The Management Committee of Kepler takes ultimate responsibility under its terms of reference for ensuring sustainability risks are embedded within organisational procedures, systems and controls to ensure that they are properly taken into account in the investment and risk management processes. The governing body will be responsible for ensuring that adequate resource and expertise is allocated within the firm for the integration of ESG risks.
The Management Committee will be responsible for the identification, recording, management and where necessary disclosure of conflicts of interest relating to the integration of ESG risks and factors in accordance with Kepler’s Conflicts of Interest Policy.
A Senior Partner(s) will be allocated responsibility with their individual Statement of Responsibilities for the integration of ESG risks throughout the business model.
Kepler will, where relevant, ensure ESG factors are taken into account when identifying the target market and within the product review process.
Where the firm has concerns over the ESG practices of an issuer or its industry or market sector or considers that there is a higher likelihood of sustainability risks materialising during the period where its Funds might be exposed to an investment than in other potential investments being considered for investment by the Fund, this may impact upon Kepler’s decision of whether to pursue a particular proposed investment opportunity.
Investment and Due Diligence
Kepler shall factor in ESG risks when selecting and monitoring investments. ESG risks will be taken into consideration, where appropriate, when making investment decisions or proving investment advice. Where applicable, Kepler shall develop engagement strategies, including for the exercise of voting rights, where available, with a view to reducing the principal adverse impact of investee companies on sustainability factors.
Kepler will disclose how ESG risks are integrated in the investment decision- making and advisory process on its website. It will disclose the integration of sustainability risks to potential investors in its pre-contractual information and will provide periodic reports to investors on the contribution of investment decisions to the sustainable investment objectives and on how the investment strategy is aligned with the sustainable investment objectives.
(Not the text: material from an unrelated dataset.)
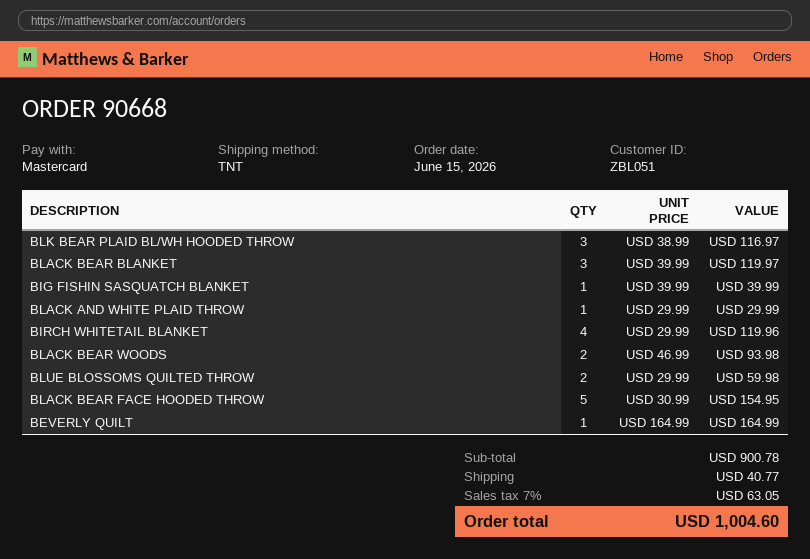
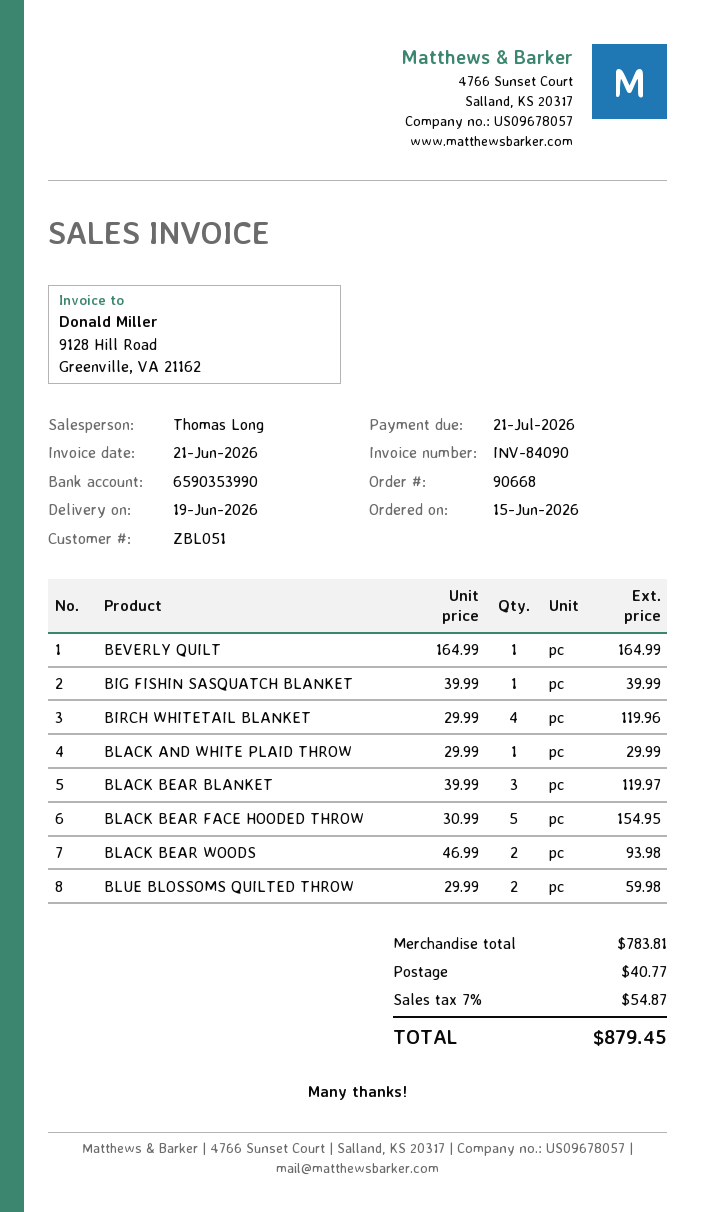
BLK BEAR PLAID BL/WH HOODED THROW: 3 x 38.99 = 116.97 -> none
subtotal: 900.78 -> 783.81
tax: 7% = 63.05 -> 7% = 54.87
total: 1004.60 -> 879.45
Sustainability risks will continue to be assessed when evaluating long-term investment decisions, but less consistently when evaluating short-term trading ideas. This reflects the fact that sustainability risks will generally be most relevant the longer is the time horizon.
Annual Assessment and Review
The firm shall ensure that any information published as per above is kept up to date. Any amendments made shall require a clear explanation of this on the website.
Kepler will ensure that appropriate disclosure is included in client/investor documents which are made available for receipt and review prior to investment. For example, the prospectus for a fund in accordance with the AIF/UCITS requirements and/or pre-investment material under MiFID II concerning portfolio management and/or advisory services. Kepler shall use any relevant ESA approved templates in order to meet this requirement.
In addition to the ongoing internal monitoring of adherence to this policy, Kepler will describe in its periodic reports to investors the sustainability-related impact of the investments by means of relevant indicators. Kepler shall use any relevant ESA approved templates in order to meet this requirement.